▶ **WHAT NEEDS TO BE DONE**: Below this line is a set of entries; quote exactly the lines from the line that contains "(452, 575) none" to the line that contains "(837, 785) none", both lines included.

>>>

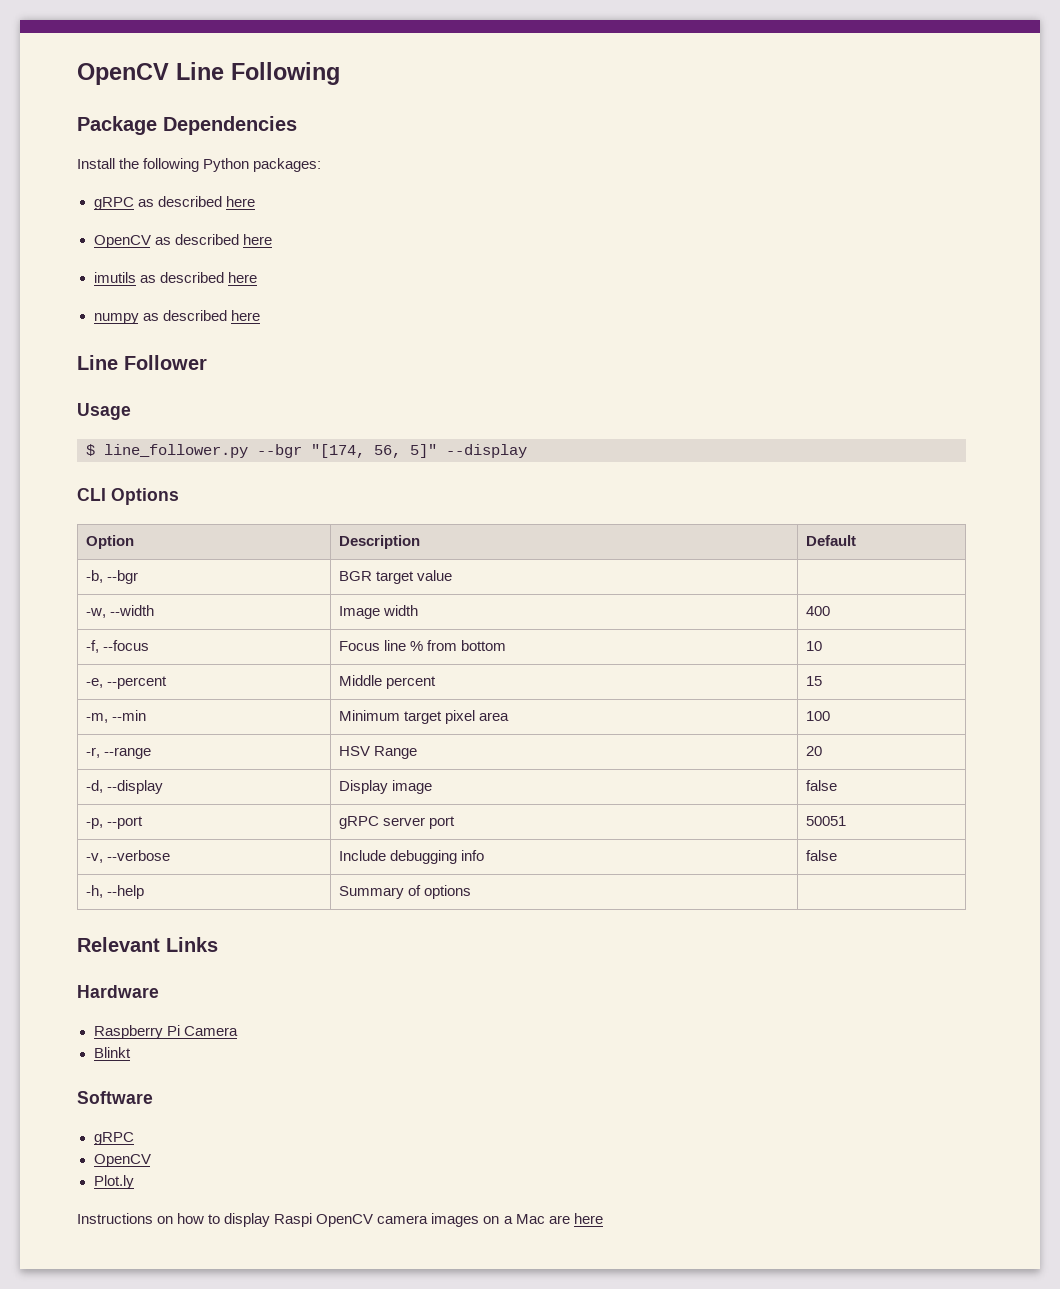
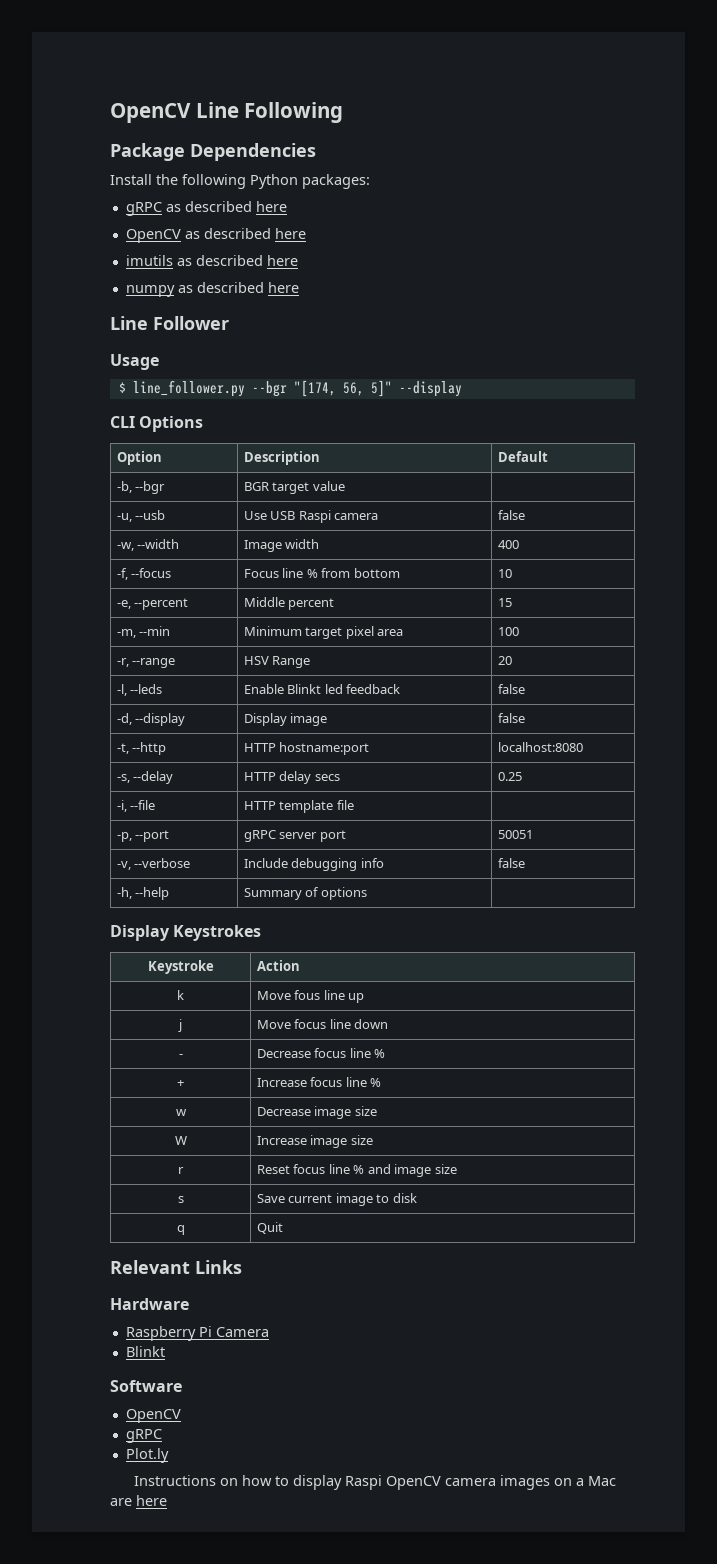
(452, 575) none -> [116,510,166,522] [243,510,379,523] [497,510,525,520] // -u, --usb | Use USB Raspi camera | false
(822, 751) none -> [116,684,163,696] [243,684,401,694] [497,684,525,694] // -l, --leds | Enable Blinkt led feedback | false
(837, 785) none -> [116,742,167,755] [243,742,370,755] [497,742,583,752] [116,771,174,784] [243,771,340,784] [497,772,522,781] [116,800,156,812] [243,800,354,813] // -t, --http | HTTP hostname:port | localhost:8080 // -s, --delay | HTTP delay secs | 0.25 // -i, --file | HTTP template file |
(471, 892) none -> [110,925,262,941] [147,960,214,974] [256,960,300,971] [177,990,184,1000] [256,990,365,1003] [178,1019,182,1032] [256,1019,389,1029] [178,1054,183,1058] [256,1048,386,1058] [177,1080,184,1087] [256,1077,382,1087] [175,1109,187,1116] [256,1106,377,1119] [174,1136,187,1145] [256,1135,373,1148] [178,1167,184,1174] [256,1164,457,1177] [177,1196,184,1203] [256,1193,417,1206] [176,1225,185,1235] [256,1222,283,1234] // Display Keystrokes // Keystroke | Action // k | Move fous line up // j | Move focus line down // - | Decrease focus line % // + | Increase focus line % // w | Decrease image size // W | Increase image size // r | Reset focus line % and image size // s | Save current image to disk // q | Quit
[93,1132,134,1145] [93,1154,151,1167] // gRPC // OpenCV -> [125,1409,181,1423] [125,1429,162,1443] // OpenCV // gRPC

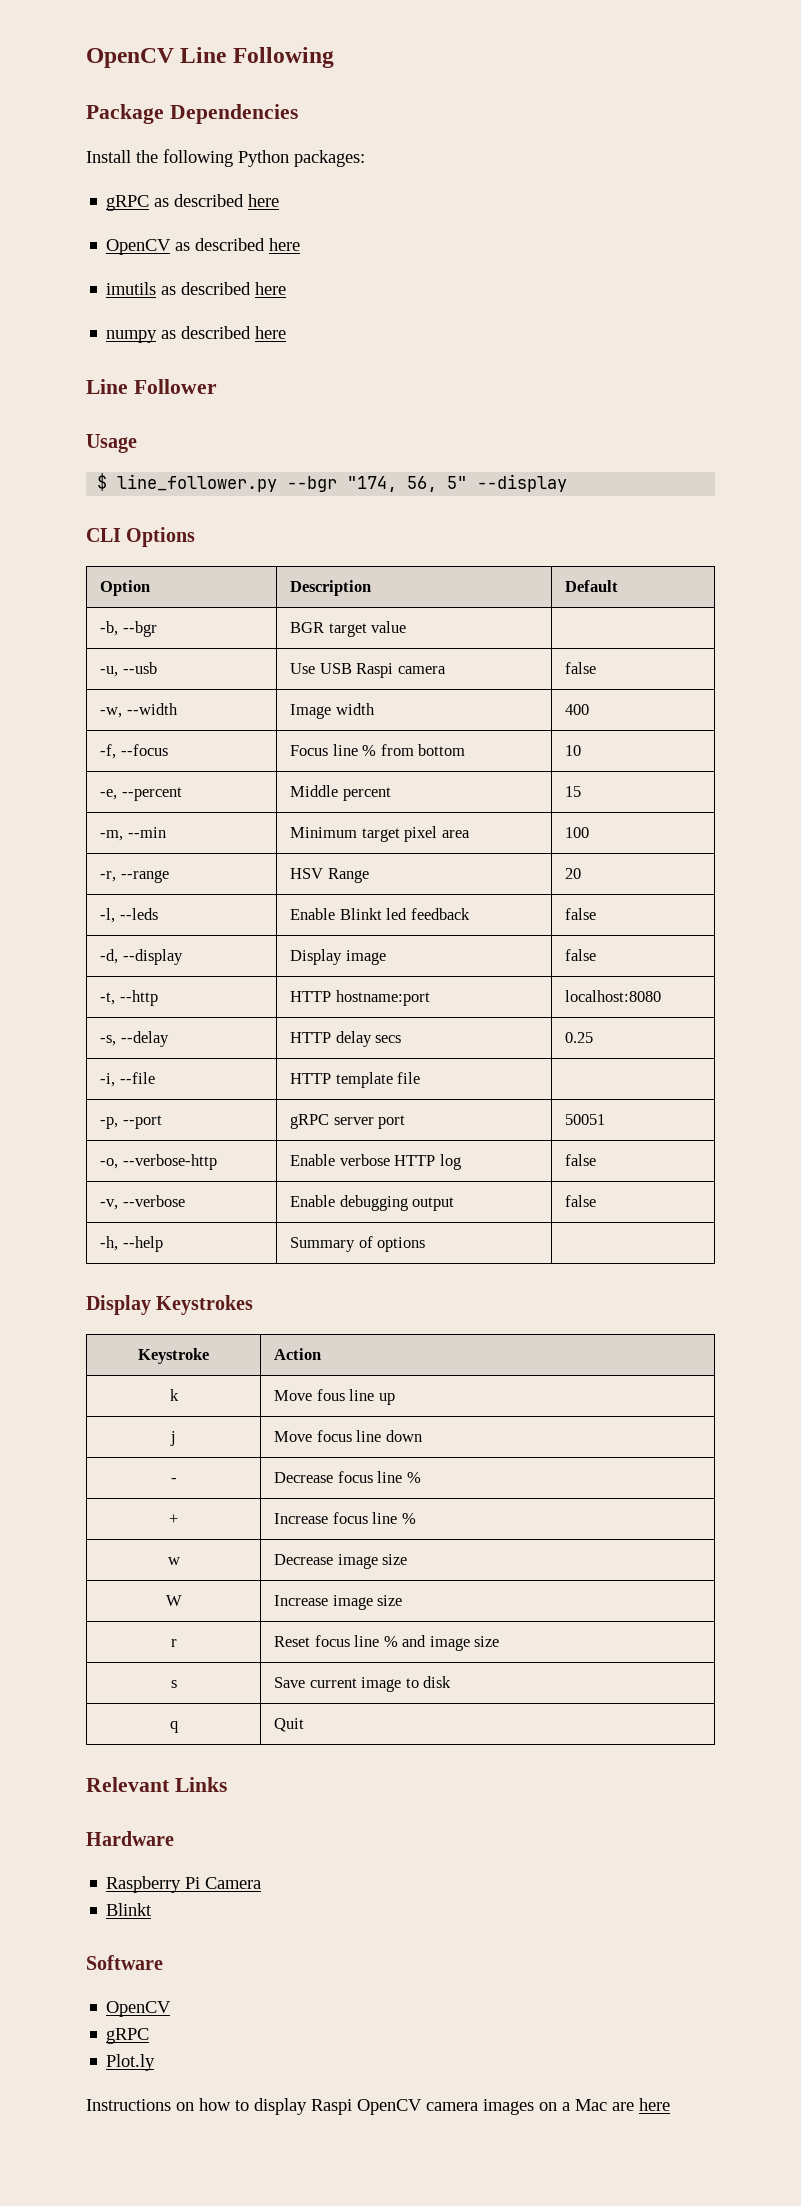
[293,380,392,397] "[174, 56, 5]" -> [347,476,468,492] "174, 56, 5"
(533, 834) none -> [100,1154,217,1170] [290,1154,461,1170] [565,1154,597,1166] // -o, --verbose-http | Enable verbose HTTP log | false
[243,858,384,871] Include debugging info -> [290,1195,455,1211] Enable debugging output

<<<
>>>

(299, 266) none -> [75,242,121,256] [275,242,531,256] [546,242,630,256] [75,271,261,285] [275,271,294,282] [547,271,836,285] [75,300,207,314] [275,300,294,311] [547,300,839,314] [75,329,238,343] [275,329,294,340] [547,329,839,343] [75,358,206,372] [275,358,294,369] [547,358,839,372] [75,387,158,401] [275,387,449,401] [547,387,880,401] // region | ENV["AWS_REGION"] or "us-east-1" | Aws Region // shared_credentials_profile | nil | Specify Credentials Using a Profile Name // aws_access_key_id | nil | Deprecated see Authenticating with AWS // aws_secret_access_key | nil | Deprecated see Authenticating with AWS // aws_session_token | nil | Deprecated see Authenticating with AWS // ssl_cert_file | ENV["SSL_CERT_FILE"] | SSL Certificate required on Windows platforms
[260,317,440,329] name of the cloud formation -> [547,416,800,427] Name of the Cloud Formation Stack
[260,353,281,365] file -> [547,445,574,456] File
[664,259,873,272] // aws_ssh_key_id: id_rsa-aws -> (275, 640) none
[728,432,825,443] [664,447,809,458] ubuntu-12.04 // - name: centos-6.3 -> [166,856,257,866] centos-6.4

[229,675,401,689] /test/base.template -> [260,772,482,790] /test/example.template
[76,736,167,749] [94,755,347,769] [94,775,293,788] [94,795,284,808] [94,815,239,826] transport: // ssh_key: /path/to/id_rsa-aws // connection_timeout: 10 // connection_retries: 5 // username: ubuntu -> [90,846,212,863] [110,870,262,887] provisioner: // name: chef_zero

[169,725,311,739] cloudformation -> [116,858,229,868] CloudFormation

<<<

▶ **FINISHED TASK**:
(452, 575) none -> [116,510,166,522] [243,510,379,523] [497,510,525,520] // -u, --usb | Use USB Raspi camera | false
(822, 751) none -> [116,684,163,696] [243,684,401,694] [497,684,525,694] // -l, --leds | Enable Blinkt led feedback | false
(837, 785) none -> [116,742,167,755] [243,742,370,755] [497,742,583,752] [116,771,174,784] [243,771,340,784] [497,772,522,781] [116,800,156,812] [243,800,354,813] // -t, --http | HTTP hostname:port | localhost:8080 // -s, --delay | HTTP delay secs | 0.25 // -i, --file | HTTP template file |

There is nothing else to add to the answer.